> _Exercise requirements_
Look below for the line containing "padding-left: 20px ->" and the line containing "do not have"; repeat exactly those two lines and all lines between them, and nothing else.

Data for the task Start Marker

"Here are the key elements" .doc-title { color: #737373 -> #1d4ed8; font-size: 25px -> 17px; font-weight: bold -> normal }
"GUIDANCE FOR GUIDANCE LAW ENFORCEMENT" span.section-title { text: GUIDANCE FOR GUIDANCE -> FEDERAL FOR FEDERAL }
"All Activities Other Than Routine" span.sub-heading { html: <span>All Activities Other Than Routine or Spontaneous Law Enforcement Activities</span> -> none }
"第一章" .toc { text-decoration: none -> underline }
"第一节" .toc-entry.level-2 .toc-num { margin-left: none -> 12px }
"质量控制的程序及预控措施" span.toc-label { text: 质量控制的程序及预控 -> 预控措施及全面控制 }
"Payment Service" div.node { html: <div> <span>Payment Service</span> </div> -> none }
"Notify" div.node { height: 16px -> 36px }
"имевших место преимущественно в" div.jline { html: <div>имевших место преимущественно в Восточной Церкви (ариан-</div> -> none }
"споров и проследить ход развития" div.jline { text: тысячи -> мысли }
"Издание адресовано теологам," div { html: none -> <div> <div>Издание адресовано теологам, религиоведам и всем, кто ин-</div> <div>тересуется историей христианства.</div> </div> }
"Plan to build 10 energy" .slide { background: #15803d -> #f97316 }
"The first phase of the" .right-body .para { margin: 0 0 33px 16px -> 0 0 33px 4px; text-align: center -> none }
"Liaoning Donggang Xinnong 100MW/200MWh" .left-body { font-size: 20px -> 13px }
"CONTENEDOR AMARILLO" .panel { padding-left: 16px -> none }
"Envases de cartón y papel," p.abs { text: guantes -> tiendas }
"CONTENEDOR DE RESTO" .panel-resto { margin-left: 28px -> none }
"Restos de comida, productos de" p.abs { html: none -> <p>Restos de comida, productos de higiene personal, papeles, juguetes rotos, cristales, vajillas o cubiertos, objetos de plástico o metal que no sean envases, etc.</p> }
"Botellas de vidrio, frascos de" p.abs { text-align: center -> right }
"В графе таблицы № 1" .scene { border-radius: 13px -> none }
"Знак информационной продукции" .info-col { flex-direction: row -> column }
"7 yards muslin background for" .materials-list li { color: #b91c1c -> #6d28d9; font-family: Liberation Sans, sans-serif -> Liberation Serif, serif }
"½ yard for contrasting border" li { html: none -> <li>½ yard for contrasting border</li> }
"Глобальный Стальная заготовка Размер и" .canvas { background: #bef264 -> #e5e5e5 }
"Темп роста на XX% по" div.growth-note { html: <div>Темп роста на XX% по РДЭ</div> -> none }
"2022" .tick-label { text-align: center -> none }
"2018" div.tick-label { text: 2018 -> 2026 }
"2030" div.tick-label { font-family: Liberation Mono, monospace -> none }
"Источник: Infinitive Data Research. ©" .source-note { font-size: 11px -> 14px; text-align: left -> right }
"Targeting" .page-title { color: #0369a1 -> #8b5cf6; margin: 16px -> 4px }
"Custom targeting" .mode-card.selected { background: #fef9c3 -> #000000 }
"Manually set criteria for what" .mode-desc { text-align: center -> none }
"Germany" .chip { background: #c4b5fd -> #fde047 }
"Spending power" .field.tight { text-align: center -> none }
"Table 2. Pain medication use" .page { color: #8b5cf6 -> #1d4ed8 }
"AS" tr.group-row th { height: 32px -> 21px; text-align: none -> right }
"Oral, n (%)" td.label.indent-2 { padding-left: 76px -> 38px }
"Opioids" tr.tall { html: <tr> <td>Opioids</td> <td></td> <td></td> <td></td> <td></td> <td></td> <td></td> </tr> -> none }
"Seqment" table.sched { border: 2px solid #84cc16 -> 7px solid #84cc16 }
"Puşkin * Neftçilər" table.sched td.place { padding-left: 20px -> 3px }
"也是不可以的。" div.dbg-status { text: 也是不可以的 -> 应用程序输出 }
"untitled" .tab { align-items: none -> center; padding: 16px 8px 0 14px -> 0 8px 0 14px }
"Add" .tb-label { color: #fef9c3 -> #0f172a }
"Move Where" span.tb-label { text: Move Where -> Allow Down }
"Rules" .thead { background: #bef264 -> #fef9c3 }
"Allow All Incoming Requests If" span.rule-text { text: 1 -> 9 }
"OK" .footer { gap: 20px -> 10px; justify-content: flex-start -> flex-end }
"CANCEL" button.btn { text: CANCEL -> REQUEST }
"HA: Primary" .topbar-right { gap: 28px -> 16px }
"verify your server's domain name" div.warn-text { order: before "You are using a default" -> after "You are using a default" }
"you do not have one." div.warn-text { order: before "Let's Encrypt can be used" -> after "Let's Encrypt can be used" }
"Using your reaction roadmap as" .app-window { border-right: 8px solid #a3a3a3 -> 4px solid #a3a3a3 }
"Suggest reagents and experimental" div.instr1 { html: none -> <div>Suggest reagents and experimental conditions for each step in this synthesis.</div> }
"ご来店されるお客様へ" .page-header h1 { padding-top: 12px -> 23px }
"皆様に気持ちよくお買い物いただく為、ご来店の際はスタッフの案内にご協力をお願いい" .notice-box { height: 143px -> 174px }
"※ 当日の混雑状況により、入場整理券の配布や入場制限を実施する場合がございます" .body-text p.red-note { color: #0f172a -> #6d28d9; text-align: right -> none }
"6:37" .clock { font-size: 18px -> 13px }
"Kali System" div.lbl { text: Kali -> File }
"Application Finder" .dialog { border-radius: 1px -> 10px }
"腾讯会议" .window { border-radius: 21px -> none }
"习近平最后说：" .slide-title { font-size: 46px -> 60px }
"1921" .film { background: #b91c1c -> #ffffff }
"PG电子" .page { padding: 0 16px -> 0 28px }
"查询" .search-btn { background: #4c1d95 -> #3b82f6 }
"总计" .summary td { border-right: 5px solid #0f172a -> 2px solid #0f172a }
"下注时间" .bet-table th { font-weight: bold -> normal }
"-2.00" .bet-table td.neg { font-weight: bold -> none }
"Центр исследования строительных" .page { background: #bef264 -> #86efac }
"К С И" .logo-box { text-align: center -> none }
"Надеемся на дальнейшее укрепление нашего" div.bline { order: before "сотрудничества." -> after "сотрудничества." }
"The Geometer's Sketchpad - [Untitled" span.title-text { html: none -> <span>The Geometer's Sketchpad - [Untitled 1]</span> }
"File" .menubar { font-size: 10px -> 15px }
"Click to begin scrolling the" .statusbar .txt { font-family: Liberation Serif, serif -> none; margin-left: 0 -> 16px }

Data for the task End Marker

> _Output of the task_
"Puşkin * Neftçilər" table.sched td.place { padding-left: 20px -> 3px }
"也是不可以的。" div.dbg-status { text: 也是不可以的 -> 应用程序输出 }
"untitled" .tab { align-items: none -> center; padding: 16px 8px 0 14px -> 0 8px 0 14px }
"Add" .tb-label { color: #fef9c3 -> #0f172a }
"Move Where" span.tb-label { text: Move Where -> Allow Down }
"Rules" .thead { background: #bef264 -> #fef9c3 }
"Allow All Incoming Requests If" span.rule-text { text: 1 -> 9 }
"OK" .footer { gap: 20px -> 10px; justify-content: flex-start -> flex-end }
"CANCEL" button.btn { text: CANCEL -> REQUEST }
"HA: Primary" .topbar-right { gap: 28px -> 16px }
"verify your server's domain name" div.warn-text { order: before "You are using a default" -> after "You are using a default" }
"you do not have one." div.warn-text { order: before "Let's Encrypt can be used" -> after "Let's Encrypt can be used" }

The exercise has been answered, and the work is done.